:: Entries supplied ::
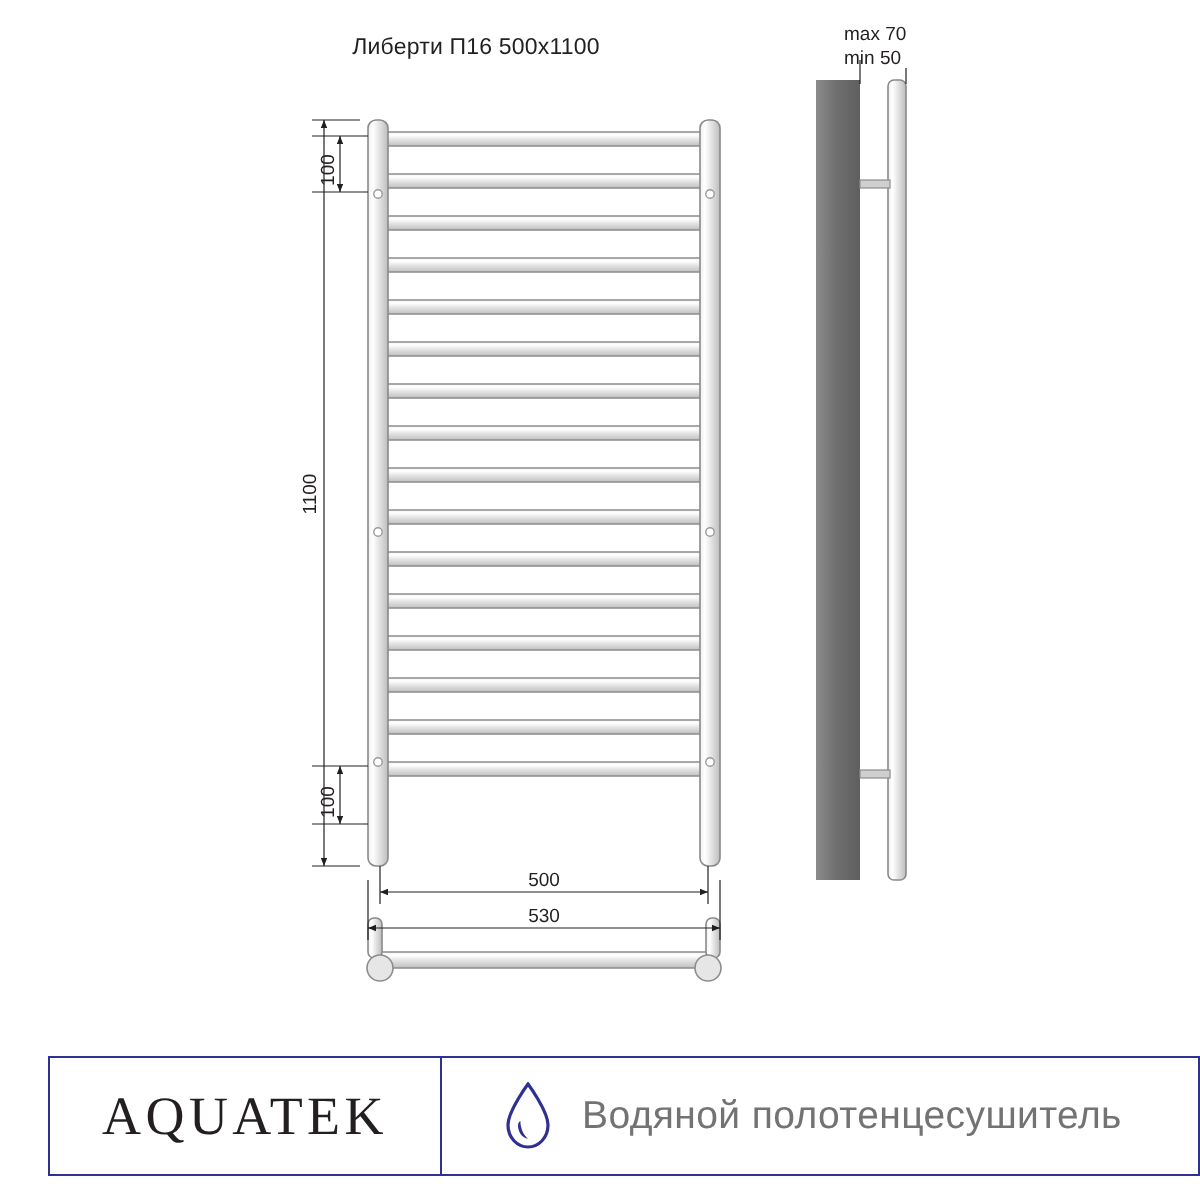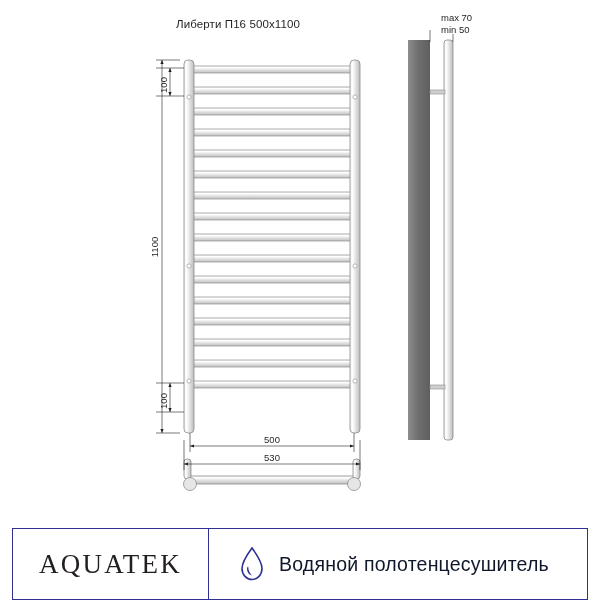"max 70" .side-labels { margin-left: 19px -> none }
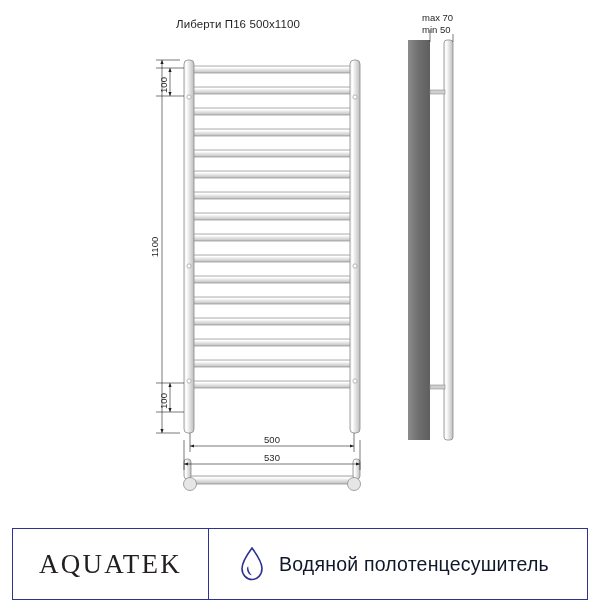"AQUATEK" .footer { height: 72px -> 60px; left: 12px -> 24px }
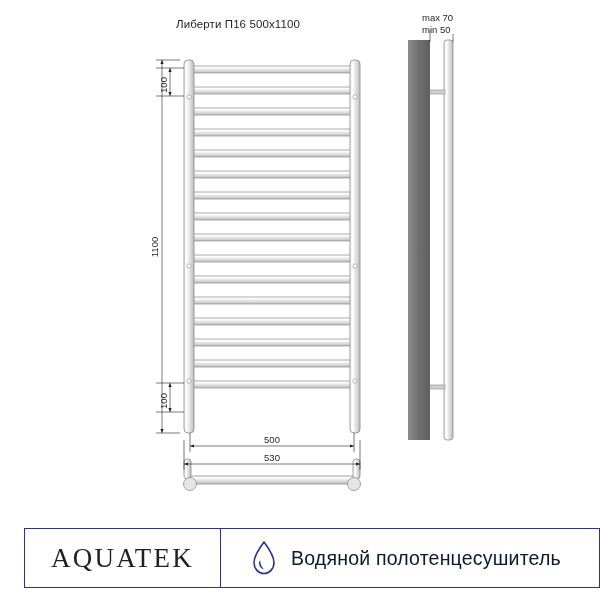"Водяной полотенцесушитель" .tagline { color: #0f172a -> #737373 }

---

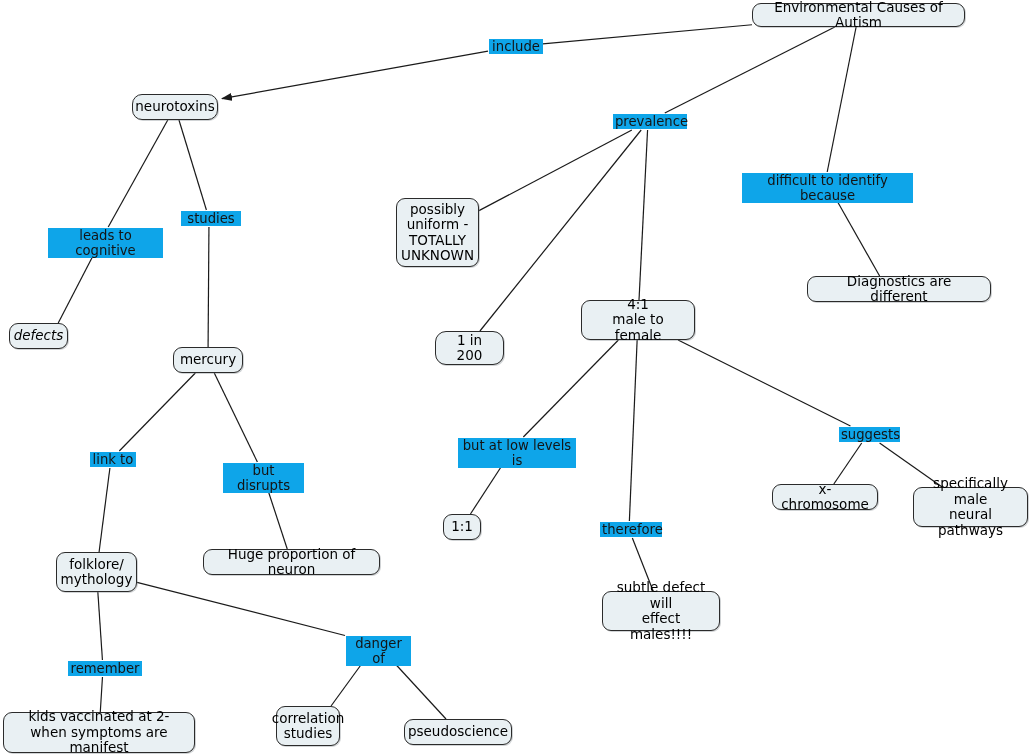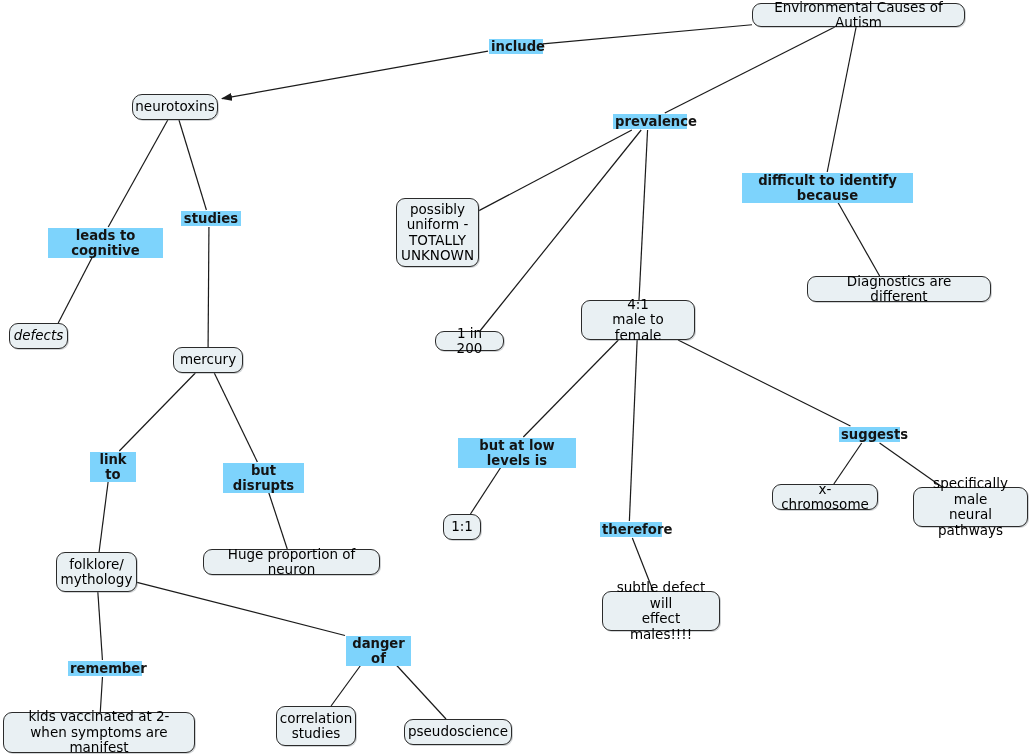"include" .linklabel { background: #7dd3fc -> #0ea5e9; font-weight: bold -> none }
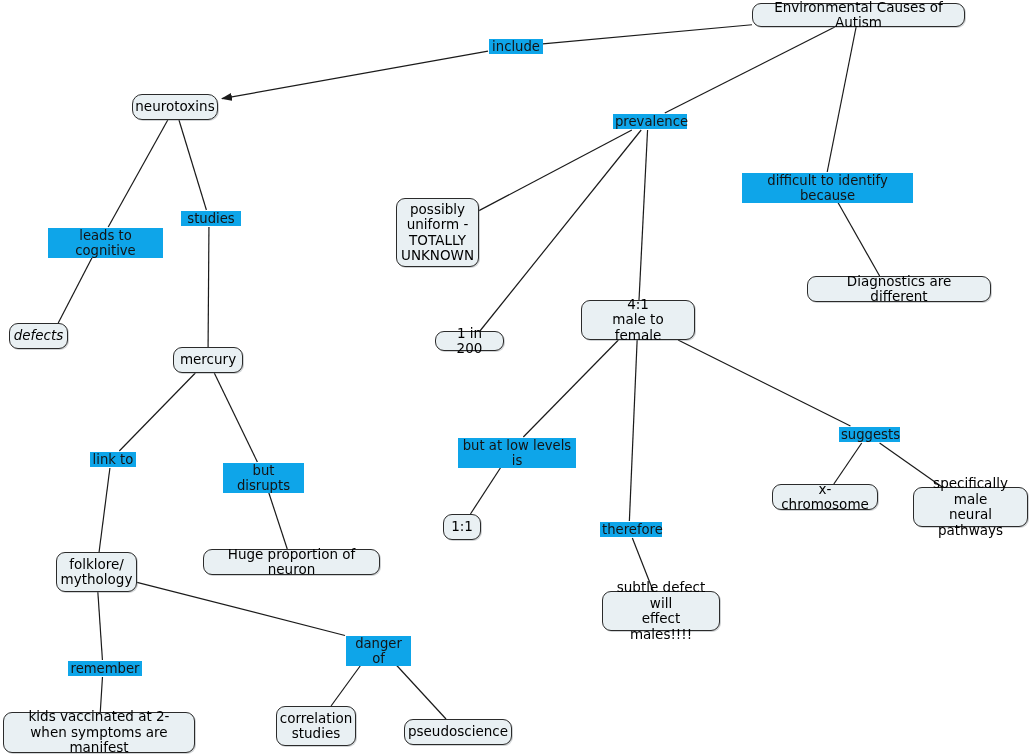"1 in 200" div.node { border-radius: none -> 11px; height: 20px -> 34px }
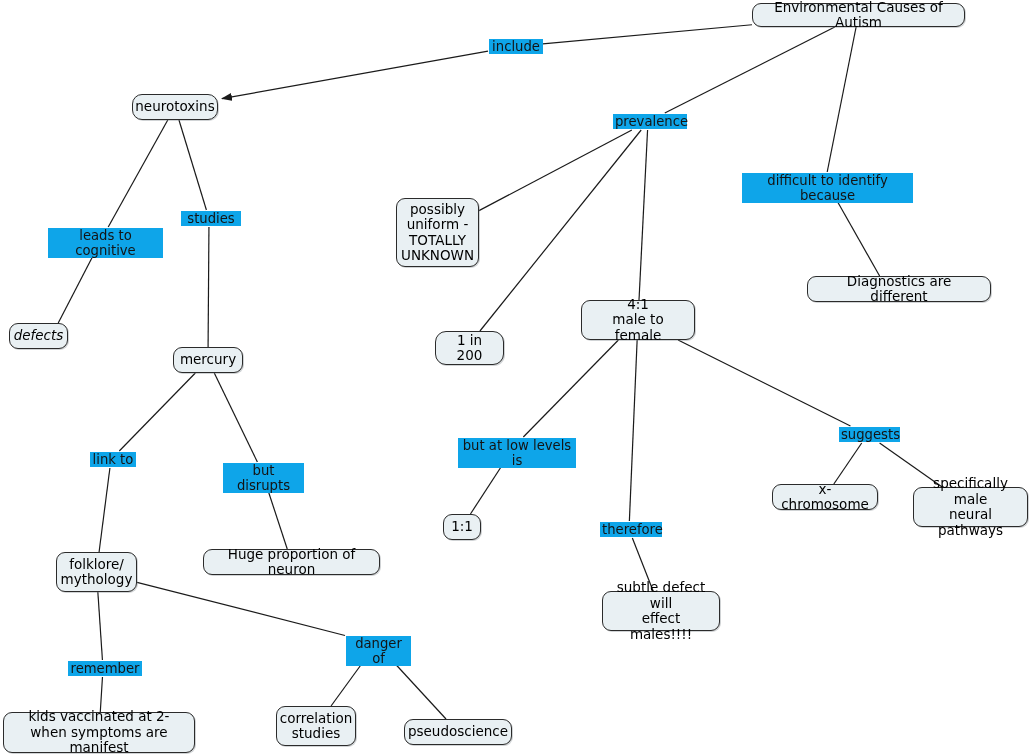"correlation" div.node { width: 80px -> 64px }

:: Assignment ::
Return exactly the lines of the material above, starting at the line containing "margin-left: 19px ->" and finishing at the line containing "color: #0f172a ->", without any pictures.

:: Answer ::
"max 70" .side-labels { margin-left: 19px -> none }
"AQUATEK" .footer { height: 72px -> 60px; left: 12px -> 24px }
"Водяной полотенцесушитель" .tagline { color: #0f172a -> #737373 }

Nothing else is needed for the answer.